This may be due, in part, to my paranoid surge-protection. My current setup is... * phone line from wall outlet to UPS phone out * splitter connected to UPS phone in ** 1 of the 2 splitter-to-UPS outlets is used by the ADSL modem ** the other splitter-to-UPS outlet is used by an ADSL filter with 2 outlets *** 1 of the filtered outlets is used by an extension phone *** the other filtered outlet is used by a USB dialup modem for emergency backup
With this setup... =========== Note; ST546 is European. Commas and decimal points are swapped. Bandwidth (Up/Down) [kbps/kbps]: 824 / 8.510 Output Power (Up/Down) [dBm]: 12,0 / 21,5 Line Attenuation (Up/Down) [dB]: 2,5 / 4,0 SN Margin (Up/Down) [dB]: 6,5 / 24,5
Speedtest.net result (Teksavvy) ping 23 ms; down 7.09 Mbps; up 0.67 Mbps
Bypassing the fancy scheme, and connecting the modem directly to the wall outlet, with no splitters, is similar. I'll just list the changes... =========== Line Attenuation (Up/Down) [dB]: 1,5 / 3,0 Speedtest.net result (Teksavvy) ping 15 ms; down 7.02 Mbps; up 0.67 Mbps
My question is... how large is the risk in connecting the modem directly to the wall outlet? Has anybody had their modem (or worse, their PC) damaged by power surges? The direct connect doesn't seem to give me any major improvement, so it's probably not worth it. Or am I missing anything? | | 1 edit |
westom
Member
2013-Apr-14 3:43 am
said by Walter Dnes: My question is... how large is the risk in connecting the modem directly to the wall outlet? Has anybody had their modem (or worse, their PC) damaged by power surges? Destructive surges are rare - maybe once every seven years. Effective protection inside electronics makes most transients irrelevant. Best protection means a protector connected as close as possible (ie less than 3 meters) of a single point earth ground.
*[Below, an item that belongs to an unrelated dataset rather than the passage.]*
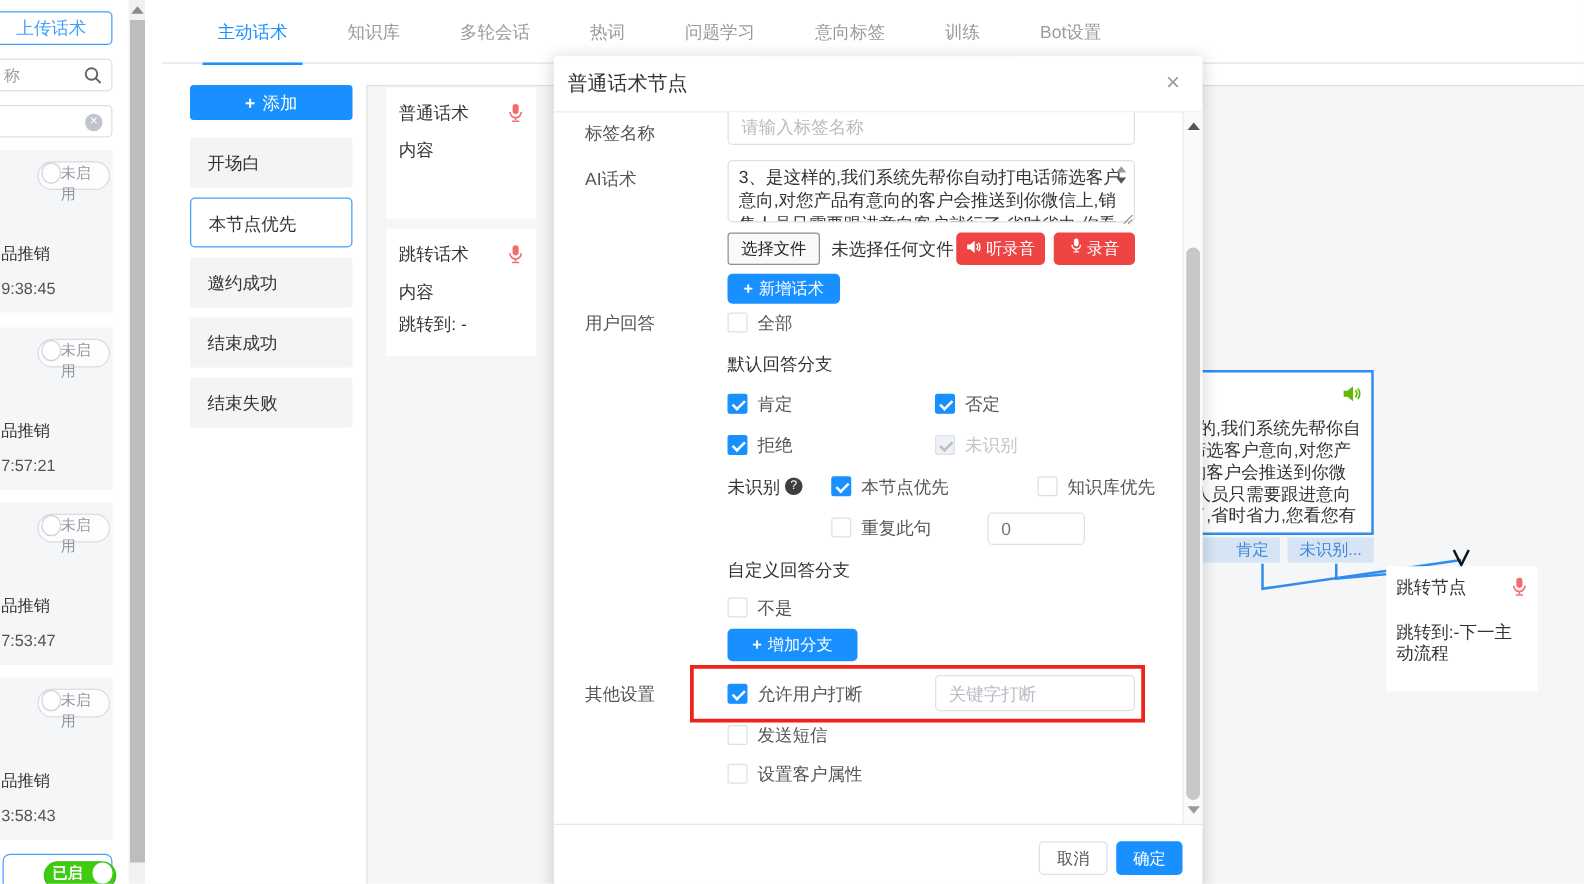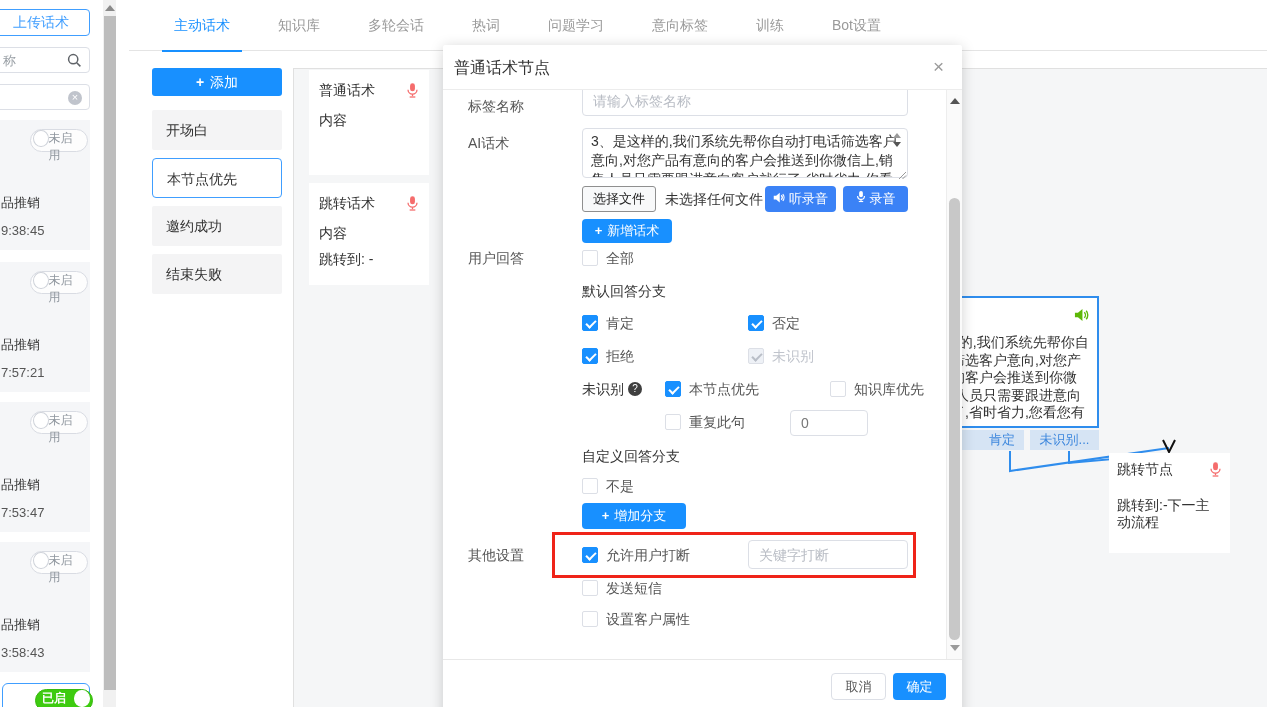"听录音" .gbtn { background: #3b82f6 -> #ef4444 }
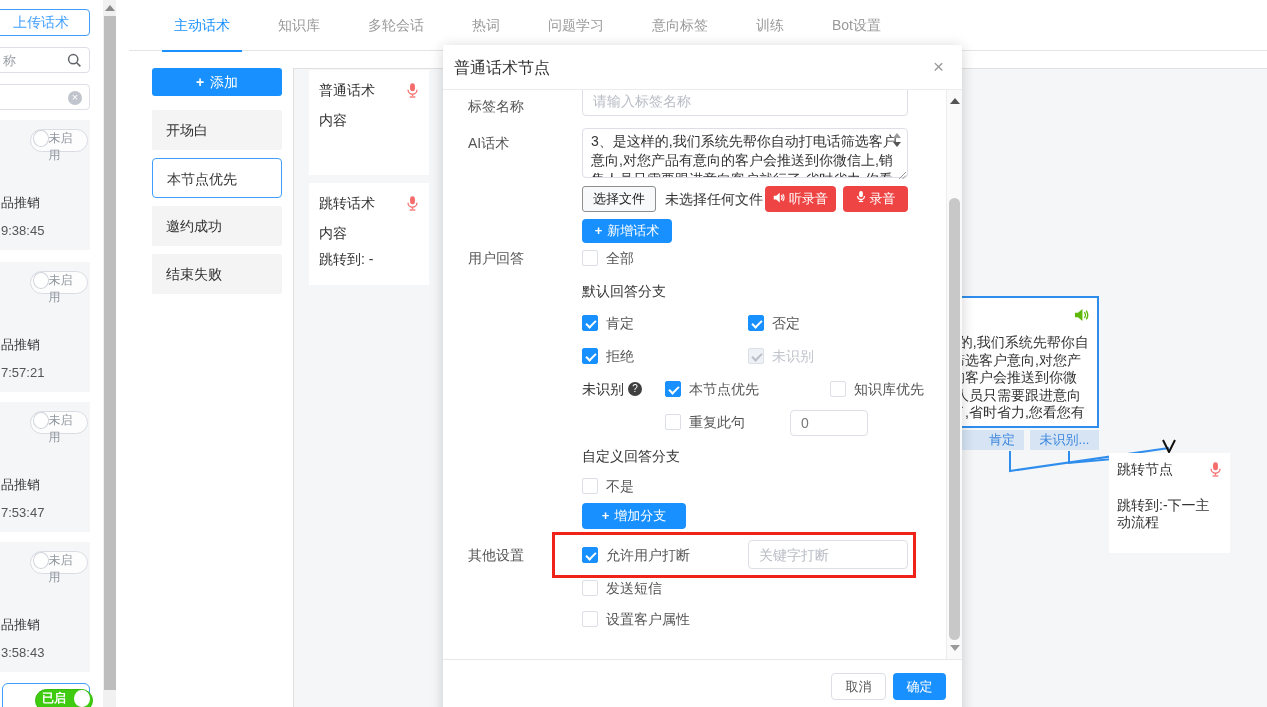"结束成功" div.stage { html: none -> <div>结束成功</div> }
And as much separation as possible between a protector and electronics. Concepts are discussed in » AT&T Southeast Forum FAQ » How can I protect my DSL/dialup equipment from surges? Relevant points are found after the subtitle "Surge Protection:" starting with: quote: Surge protection takes on many forms, but always involves the following components: Grounding bonding and surge protectors. ... Grounding is required to provide the surge protector with a path to dump the excess energy to earth. A proper ground system is a mandatory requirement of surge protection. Without a proper ground, a surge protector has no way to disburse the excess energy and will fail to protect downstream equipment.
Your DSL service should already have a best protector installed for free. Your concern is an AC mains protector that (as the FAQ notes) is only effective when earthed to the same ground used by that telco 'installed for free' protector. Read numeric specs for that UPS protector. Does not even claim to protect from a typically destructive surge. Repeatedly violates principles defined in the AT&T FAQ. Its near zero protection is just enough above zero so that advertising can hype it as 100% protection. Protection was never about a protector. Protection was always about what does protection - the earth ground. UPS protector does not discuss earthing because it has none. | | |
to Walter Dnes
Bypass the phone line and networking "protection" in surge strips and UPS's. They are just hype. | | JC_ Premium Member join:2010-10-19 Nepean, ON |
to Walter Dnes
You might as well just bypass the phone surge but just use AC surge, even if there is a surge on the phone line a new modem for ADSL/ADSL2+ only cost around $20-30.
On all phone lines there is protection built into the distribution at every connection point, since you're in an apartment the grounding and surge protection is in the IT room. | | |
Thanks for everybody's input. I've re-arranged things so that the ADSL network connection connects directly to the phone jack in the wall. The AC power plug is still surge protected. Here is the comparison...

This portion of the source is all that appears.